Rasna 12-11-2019 09:58 PM

Re: [LT Armor Loadouts] Expensive Greaves
 
Quote:

Originally Posted by CarrionPeacock (Post 2299517)
Also, if greaves were such a close fit as to be unable to be passed from a father to a son, shouldn't it be equivalent to a Expert/Masterful Tailoring? That would further increase the cost...

For rigid armour, being of Average Quality implies that the armour is already tailored to fit a specific individual. You can see Expert Tailoring and Masterful Tailoring as a combination of better tailoring and better materials that reduces weight, Holdout and the chances to hit chinks in armour: the first of the two things makes more difficult, if not impossible, to adapt the Expertly/Masterfully Tailored piece of armour to a new wearer.

Anthony 12-11-2019 10:48 PM

Re: [LT Armor Loadouts] Expensive Greaves
 
Quote:

Originally Posted by RyanW (Post 2299622)
Assuming the change in material doesn't change the labor.
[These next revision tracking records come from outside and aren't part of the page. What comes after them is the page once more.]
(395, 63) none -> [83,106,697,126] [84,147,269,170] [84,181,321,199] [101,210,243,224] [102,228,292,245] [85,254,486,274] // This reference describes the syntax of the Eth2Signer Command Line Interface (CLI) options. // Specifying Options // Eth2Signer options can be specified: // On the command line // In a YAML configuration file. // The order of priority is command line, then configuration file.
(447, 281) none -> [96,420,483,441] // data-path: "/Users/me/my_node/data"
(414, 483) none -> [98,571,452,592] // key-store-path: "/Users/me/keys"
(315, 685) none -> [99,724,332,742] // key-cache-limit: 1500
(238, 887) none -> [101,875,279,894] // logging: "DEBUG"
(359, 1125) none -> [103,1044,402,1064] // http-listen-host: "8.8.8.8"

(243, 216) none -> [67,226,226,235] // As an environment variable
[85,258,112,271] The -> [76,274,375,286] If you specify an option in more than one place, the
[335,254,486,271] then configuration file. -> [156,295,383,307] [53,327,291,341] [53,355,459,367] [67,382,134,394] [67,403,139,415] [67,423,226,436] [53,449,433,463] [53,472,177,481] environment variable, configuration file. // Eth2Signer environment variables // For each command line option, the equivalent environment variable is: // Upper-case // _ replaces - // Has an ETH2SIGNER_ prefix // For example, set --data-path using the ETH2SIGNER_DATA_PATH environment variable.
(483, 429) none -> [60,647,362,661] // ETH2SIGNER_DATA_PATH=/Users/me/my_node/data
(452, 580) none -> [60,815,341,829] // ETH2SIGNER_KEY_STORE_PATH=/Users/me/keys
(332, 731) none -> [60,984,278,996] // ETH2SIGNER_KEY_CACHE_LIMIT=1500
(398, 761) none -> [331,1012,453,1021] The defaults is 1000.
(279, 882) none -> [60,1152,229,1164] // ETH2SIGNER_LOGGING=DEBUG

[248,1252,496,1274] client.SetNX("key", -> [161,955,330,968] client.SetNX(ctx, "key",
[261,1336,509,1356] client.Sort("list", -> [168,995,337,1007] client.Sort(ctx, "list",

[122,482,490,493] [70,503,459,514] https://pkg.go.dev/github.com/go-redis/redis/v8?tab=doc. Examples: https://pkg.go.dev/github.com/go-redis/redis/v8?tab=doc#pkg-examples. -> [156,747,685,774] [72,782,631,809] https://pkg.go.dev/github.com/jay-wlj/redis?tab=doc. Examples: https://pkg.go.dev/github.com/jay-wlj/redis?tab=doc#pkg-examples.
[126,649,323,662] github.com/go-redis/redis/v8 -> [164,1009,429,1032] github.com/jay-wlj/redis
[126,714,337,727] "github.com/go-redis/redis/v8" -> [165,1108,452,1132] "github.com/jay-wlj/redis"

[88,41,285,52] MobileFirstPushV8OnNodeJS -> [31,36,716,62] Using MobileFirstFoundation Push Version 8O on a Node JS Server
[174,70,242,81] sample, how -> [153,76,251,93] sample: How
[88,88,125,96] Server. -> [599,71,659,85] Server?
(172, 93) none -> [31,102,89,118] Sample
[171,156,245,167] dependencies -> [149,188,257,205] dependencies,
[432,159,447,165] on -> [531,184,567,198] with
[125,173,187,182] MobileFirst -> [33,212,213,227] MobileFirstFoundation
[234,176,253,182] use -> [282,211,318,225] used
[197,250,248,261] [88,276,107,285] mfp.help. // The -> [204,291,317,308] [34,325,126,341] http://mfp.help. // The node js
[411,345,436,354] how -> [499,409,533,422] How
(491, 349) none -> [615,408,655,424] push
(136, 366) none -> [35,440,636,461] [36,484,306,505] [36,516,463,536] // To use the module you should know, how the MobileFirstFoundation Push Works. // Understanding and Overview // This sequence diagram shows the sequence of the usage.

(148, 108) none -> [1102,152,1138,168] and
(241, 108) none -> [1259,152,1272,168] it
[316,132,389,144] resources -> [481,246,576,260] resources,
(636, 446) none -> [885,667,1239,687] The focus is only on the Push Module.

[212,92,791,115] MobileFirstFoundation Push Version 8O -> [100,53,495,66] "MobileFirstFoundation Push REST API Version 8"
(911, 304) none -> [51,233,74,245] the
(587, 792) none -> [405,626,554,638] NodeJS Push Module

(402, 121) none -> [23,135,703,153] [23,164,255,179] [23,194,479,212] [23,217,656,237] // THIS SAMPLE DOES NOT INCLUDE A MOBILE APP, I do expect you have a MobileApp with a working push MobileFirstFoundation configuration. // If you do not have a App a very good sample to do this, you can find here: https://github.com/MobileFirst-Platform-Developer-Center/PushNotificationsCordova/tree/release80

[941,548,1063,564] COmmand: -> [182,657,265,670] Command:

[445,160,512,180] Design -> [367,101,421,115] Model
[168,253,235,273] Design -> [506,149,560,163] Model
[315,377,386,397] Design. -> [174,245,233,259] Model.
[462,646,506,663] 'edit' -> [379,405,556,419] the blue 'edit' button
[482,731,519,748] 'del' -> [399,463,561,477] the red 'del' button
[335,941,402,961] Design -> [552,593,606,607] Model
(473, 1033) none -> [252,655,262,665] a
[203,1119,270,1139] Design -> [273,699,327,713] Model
Sure, but we're not comparing this scheme to some ideal, we're comparing it to CFs.

evileeyore 12-12-2019 05:59 AM

Re: [LT Armor Loadouts] Expensive Greaves
 
Quote:

Originally Posted by cptbutton (Post 2299610)
I misread that as "Explosive Greaves" and was picturing shin-mounted claymore mines.

Ditto. Everytime I've seen the thread title I've thought "Explosive greaves? That puts new meaning into hop-lite..."

AlexanderHowl 12-12-2019 07:58 AM

Re: [LT Armor Loadouts] Expensive Greaves
 
Personally, I have never had much issue with the multiplier for bronze. Metals were valuable in TL4- societies. In addition, pure enough sources of tin and copper to allow for armor and weapon quality bronze were quite difficult to find, so bronze with contaminates (suitable for household items) was probably 10% the cost of better quality bronze (suitable for armor and weapons).